- Roger Corman: There are many constraints connected with working on a low budget, but at the same time, there's certain opportunities. You can gamble a little bit more. You can experiment. You have to find a more creative way to solve a problem or to present a concept.
- Narrator: Val Lawton gave everything he had to make movies. And without any self-consciousness or pretense, he put a lot of himself into his work and his characters. It's interesting that many of those characters are women, young women, receiving quick, brutal educations in the ways of the world.
- Narrator: The old world eclipsed by the new. There's always a world beyond, haunting Lewton's characters, reminding them of who they are. One of the many things that was so distinctive about his pictures.
- Narrator: He was publicly modest and privately ambitious. He may have lacked the temperament for the movie business, but he had the temperament for movies. He preferred to stay in the shadows.
- Narrator: Lewton took his cue from Selznick and supervised absolutely everything. Casting. Set design. Costumes. The directions. The editing. And he rewrote every script himself either without credit or under a pseudonym. He found his own style of visual storytelling. And to a certain extent, you could say that he pre-directed his pictures on paper.
- Self - Author of 'Psychiatry and the Cinema': That's a point that Lewton wants to make. We all are potentially evil murderers. Some recognition of the dark forces that move all of us despite our best efforts to banish them.
- Jacques Tourneur: Horror is created in the mind of the spectator. It's necessary to suggest things. In all my films you never saw what caused the horror.
- Narrator: Lewton's films became known for their creative use of sound and for their set pieces where much is made from little - and where the seen and unseen converge.
- Self - Author of 'The Phantom Empire': It totally goes against horror movie logic. It goes in very different direction - into her suffering. These beautiful, luminous patterns and sensuous shadow forms, it's just intensely pleasurable. The unsettling scenes are also soothing. He manages to combine these opposite qualities.
- Self - Author of 'The Phantom Empire': Lewton's artistic ambitions are very directly communicated. He is trying to make a beautiful film, using everything he knows about photography and about music - and about writing.
- Jacques Tourneur: It's very curious because Val Lewton was an idealist. His head was in the clouds. He would come up with impossible ideas. With me it was the opposite, I had my feet on the ground. That was why we complemented each other so well. That was a very happy period in my life because it gave me a measure of poetry which I hadn't had - which I kept and applied elsewhere later.
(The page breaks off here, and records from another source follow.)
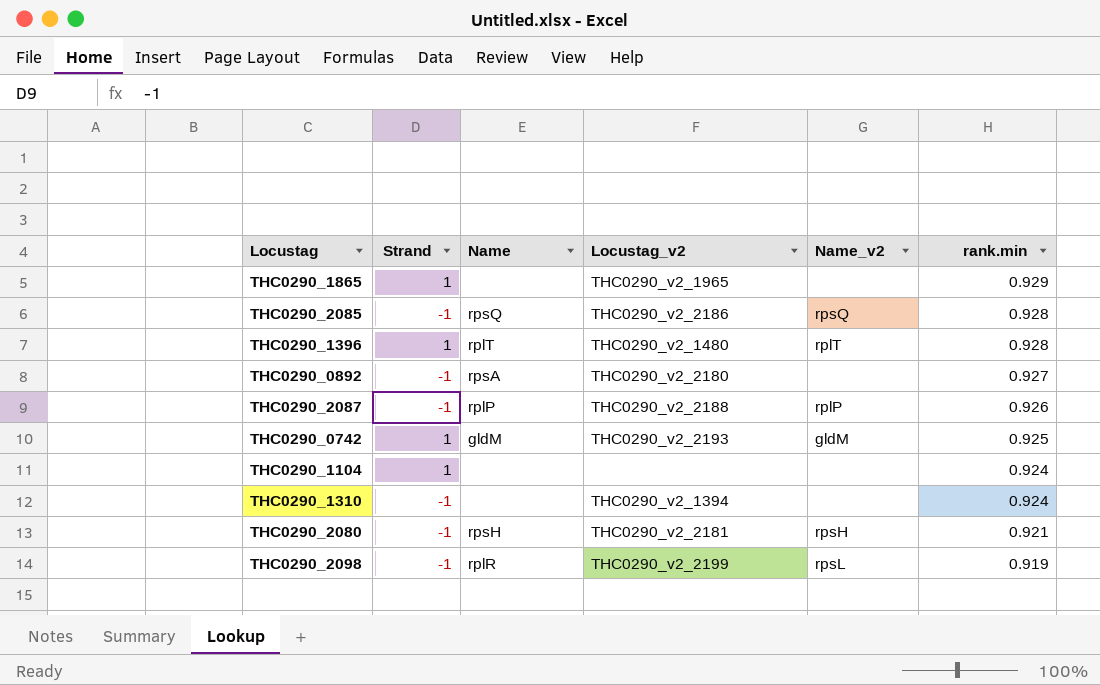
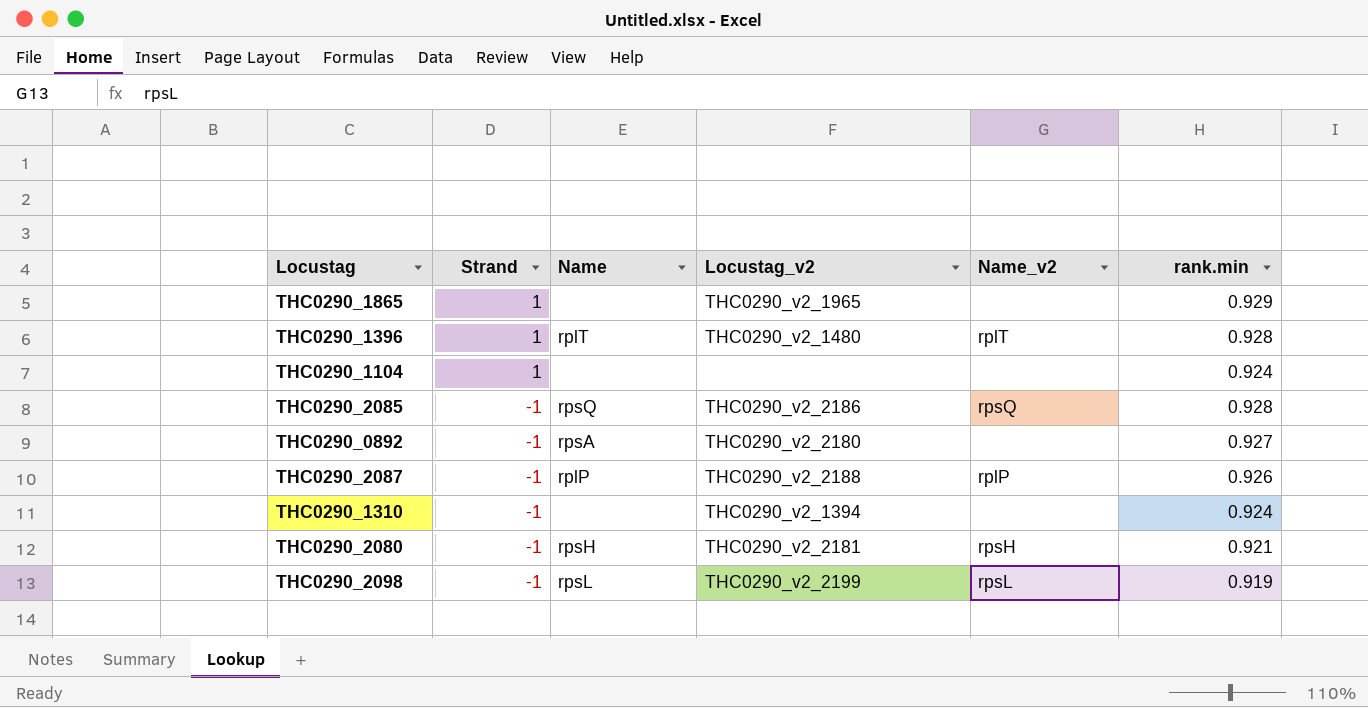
row order: rank.min descending -> Strand descending
row THC0290_0742: 1 | gldM | THC0290_v2_2193 | gldM | 0.925 -> none
THC0290_2098 | Name: rplR -> rpsL

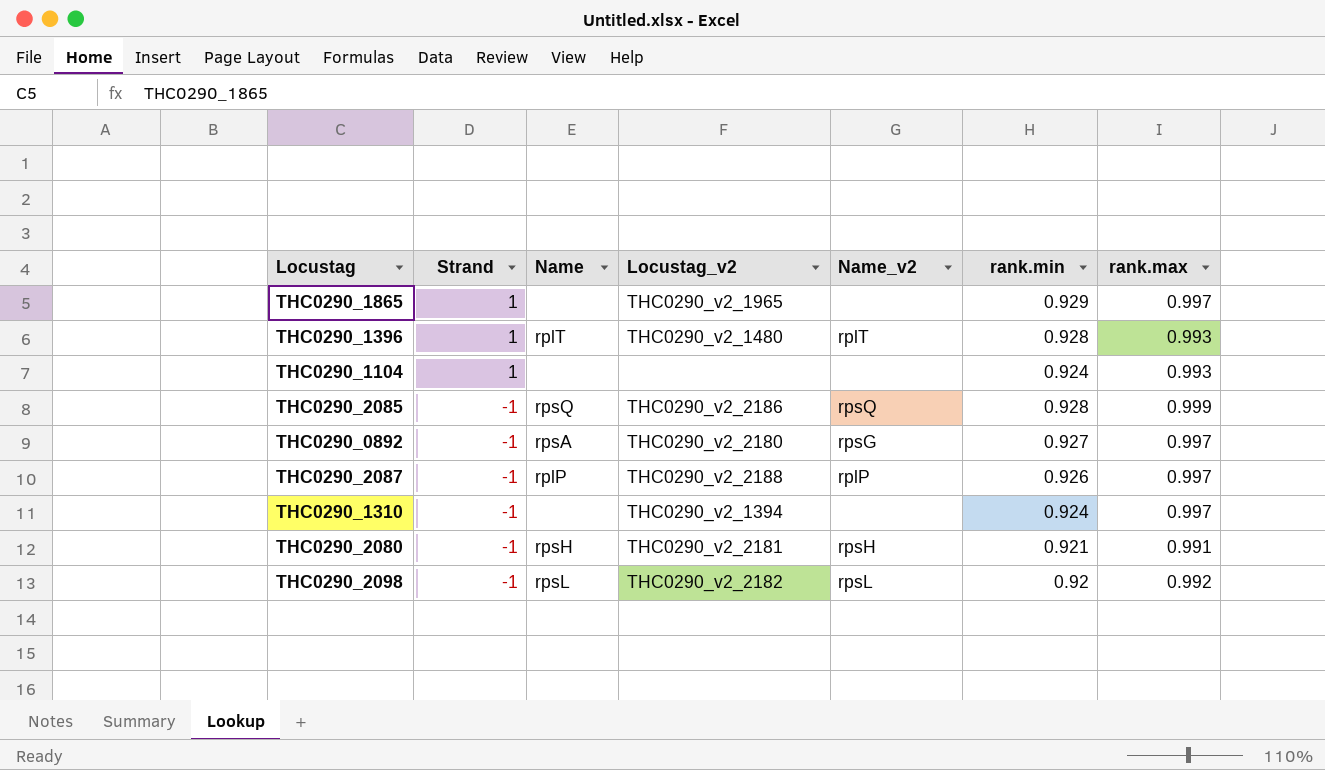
column rank.max | position: none -> 7
THC0290_0892 | Name_v2: none -> rpsG
THC0290_2098 | Locustag_v2: THC0290_v2_2199 -> THC0290_v2_2182
THC0290_2098 | rank.min: 0.919 -> 0.92

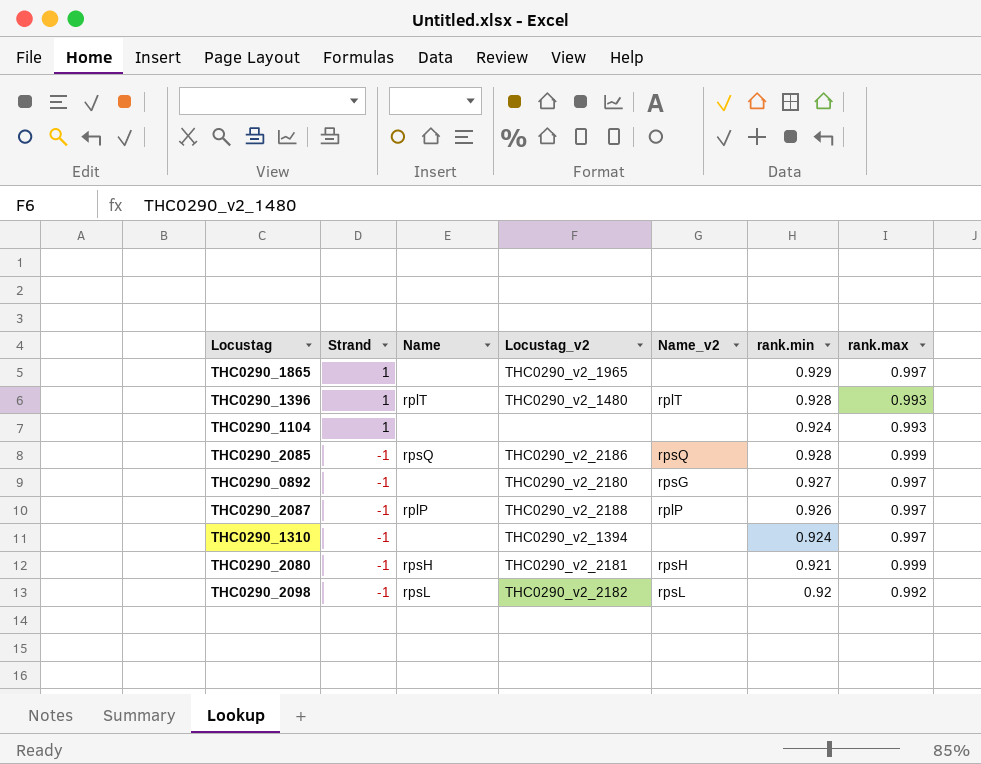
THC0290_0892 | Name: rpsA -> none
THC0290_2080 | rank.max: 0.991 -> 0.999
- Narrator: Lewton and Tourneur films sometimes reached a hypnotic level - taking us to the edge of another darker reality.
- Narrator: Lewton gave us something quite different from what's now known as Hollywood craftsmanship. You can say that he presented us with a parallel world - in which everything feels both real and a little unreal, familiar but strange. The characters and the viewer slip into a mysterious, troubling gray zone - where real life and dream life come face to face - and where beauty and destruction merge. Lewton and Tourneur, together, really created a new kind of cinematic beauty.
- Roger Corman: It's hard to say how the concept of the unconscious plays out for the viewer. I think the film-goer is probably not aware of exactly what is happening, but they're aware of the result. If you're playing with the film-goer's unconscious, they react to it without really knowing why they are reacting to it.
- Self - Author of 'The Phantom Empire': Death is constantly evoked and evoked in a very curious way. People are always longing for death and expressing a kind of erotic yearning.
- Roger Corman: As you get into big budget films, you're subject to more studio influence or interference - and the film because less your own and more a corporate film.
- Narrator: It's tempting to say that the movie business killed Val Lewton. That he was no match for its toughness. But is that the real story? His melancholy, his dissatisfaction, the pressure he put on himself, they're part of what made his poor, simple, lucky little films, as he called them, so great.
- Narrator: All along, Lewton had been trying to accomplish something impossible: to satisfy the demand for horror and transcend it at the same time. But the conventions of horror were exactly what allowed him to open a door onto the dark side of existence.
- Narrator: You see things in his films that you don't see in most other films of the era - even other horror films. Human harshness and callousness, irrational impulses, real fears and disturbances. His films touch on these elements, lightly, but clearly - and acknowledge them as a part of life.
- Narrator: He was able to speak from a place of darkness during a dark time - to give presence to loss and oblivion.
- Narrator: It's not too hard to see Lewton as he must have seen himself: behind the story of a woman, under attack from all sides, by brutes, rogues, scoundrels.
- Kiyoshi Kurosawa: They're all very different. Hidden behind them all, an individuality shines powerfully.
- Narrator: If Val Lewton had been a happier man, a more confident man, he probably wouldn't have been so drawn to the darkness, the shadow world - and he wouldn't have wanted to take us with him.